* **Requirement**
Copy the data exactly as it appears, and do not include any pictures.

* **Recorded information**
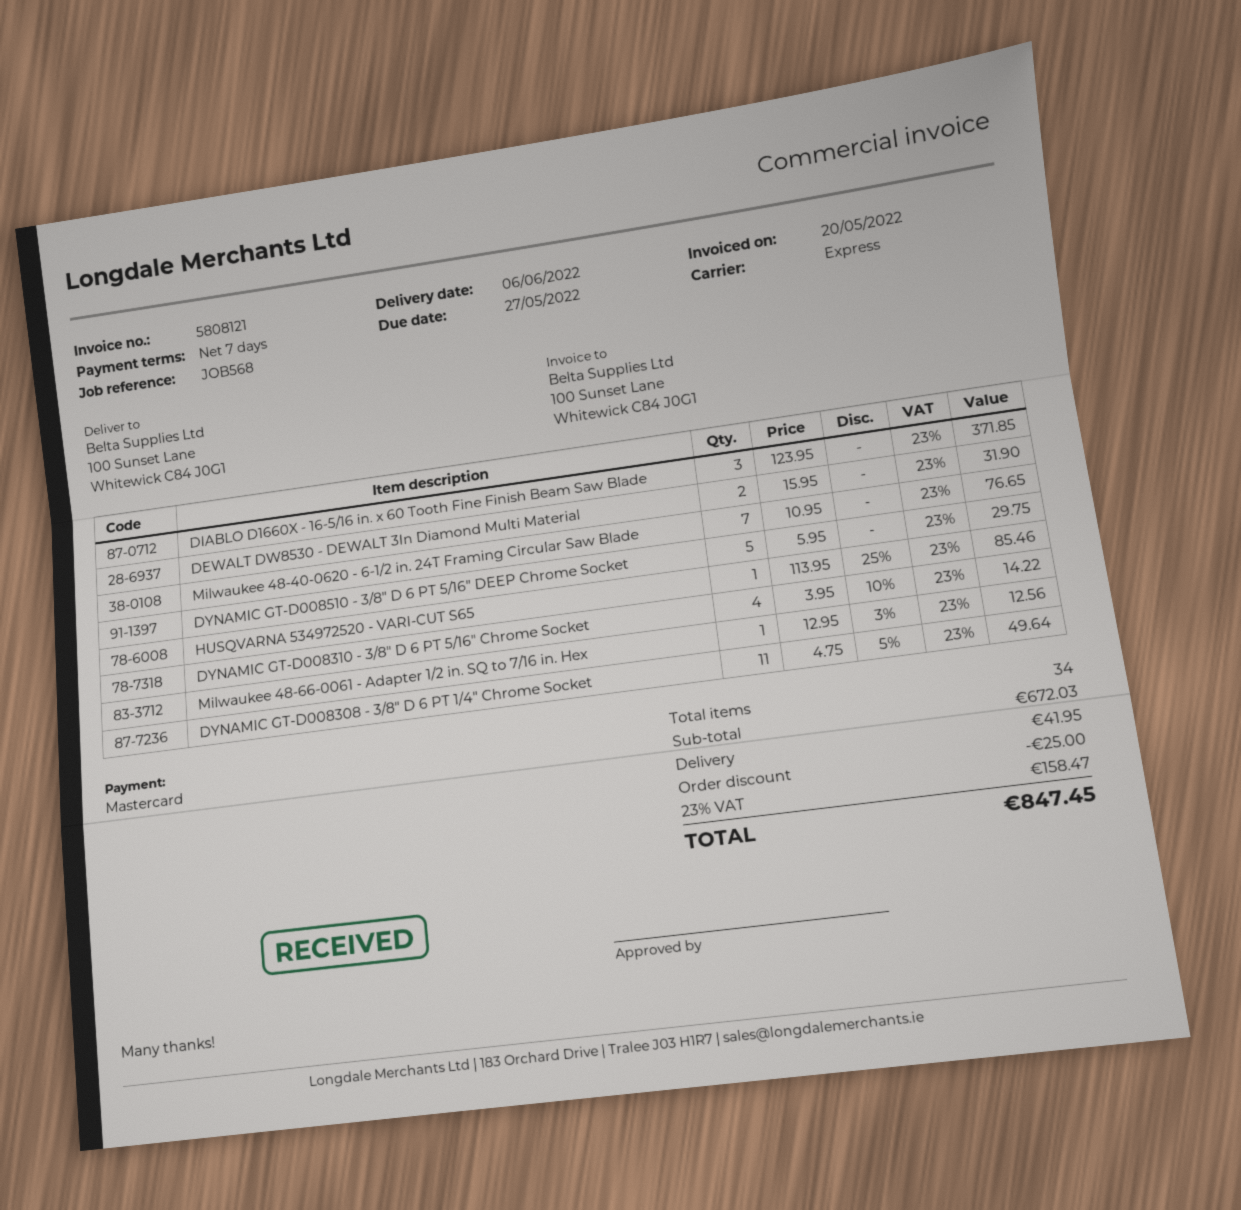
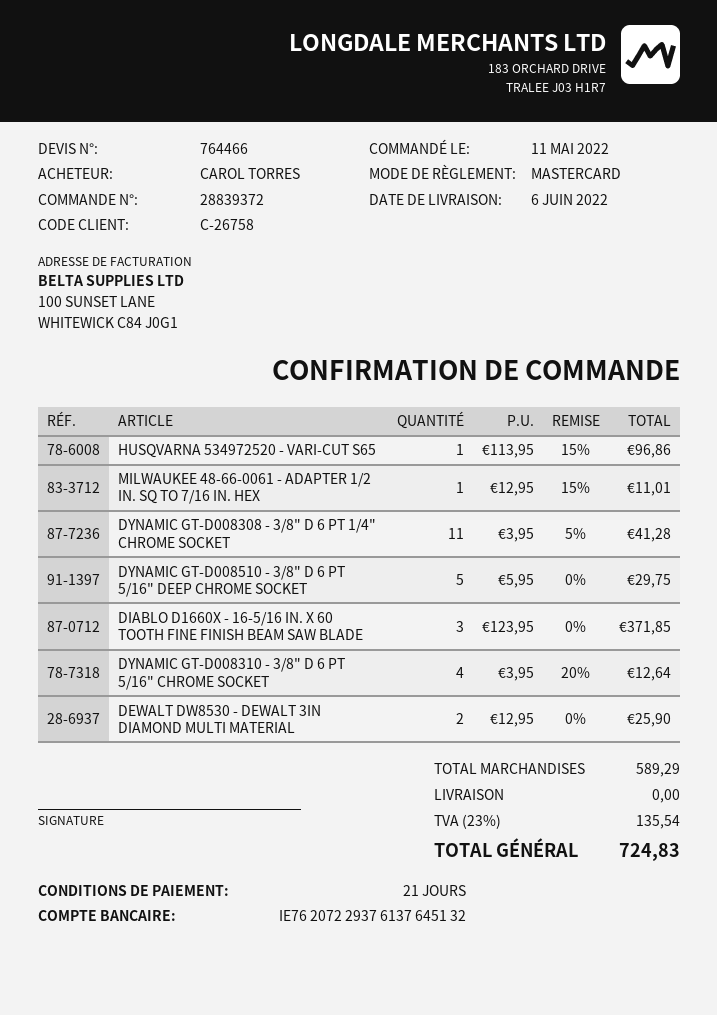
payment terms: 7 days -> 21 days
DEWALT DW8530 - DEWALT 3In Diamond Multi Material: 2 x 15.95 = 31.90 -> 2 x 12.95 = 25.90
Milwaukee 48-40-0620 - 6-1/2 in. 24T Framing Circular Saw Blade: 7 x 10.95 = 76.65 -> none
HUSQVARNA 534972520 - VARI-CUT S65: 1 x 113.95 - 25% = 85.46 -> 1 x 113.95 - 15% = 96.86
DYNAMIC GT-D008310 - 3/8" D 6 PT 5/16" Chrome Socket: 4 x 3.95 - 10% = 14.22 -> 4 x 3.95 - 20% = 12.64
Milwaukee 48-66-0061 - Adapter 1/2 in. SQ to 7/16 in. Hex: 1 x 12.95 - 3% = 12.56 -> 1 x 12.95 - 15% = 11.01
DYNAMIC GT-D008308 - 3/8" D 6 PT 1/4" Chrome Socket: 11 x 4.75 - 5% = 49.64 -> 11 x 3.95 - 5% = 41.28
subtotal: 672.03 -> 589.29
discount: 25.00 -> none
shipping: 41.95 -> 0.00
tax: 23% = 158.47 -> 23% = 135.54
total: 847.45 -> 724.83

* **Reply**
payment terms: 7 days -> 21 days
DEWALT DW8530 - DEWALT 3In Diamond Multi Material: 2 x 15.95 = 31.90 -> 2 x 12.95 = 25.90
Milwaukee 48-40-0620 - 6-1/2 in. 24T Framing Circular Saw Blade: 7 x 10.95 = 76.65 -> none
HUSQVARNA 534972520 - VARI-CUT S65: 1 x 113.95 - 25% = 85.46 -> 1 x 113.95 - 15% = 96.86
DYNAMIC GT-D008310 - 3/8" D 6 PT 5/16" Chrome Socket: 4 x 3.95 - 10% = 14.22 -> 4 x 3.95 - 20% = 12.64
Milwaukee 48-66-0061 - Adapter 1/2 in. SQ to 7/16 in. Hex: 1 x 12.95 - 3% = 12.56 -> 1 x 12.95 - 15% = 11.01
DYNAMIC GT-D008308 - 3/8" D 6 PT 1/4" Chrome Socket: 11 x 4.75 - 5% = 49.64 -> 11 x 3.95 - 5% = 41.28
subtotal: 672.03 -> 589.29
discount: 25.00 -> none
shipping: 41.95 -> 0.00
tax: 23% = 158.47 -> 23% = 135.54
total: 847.45 -> 724.83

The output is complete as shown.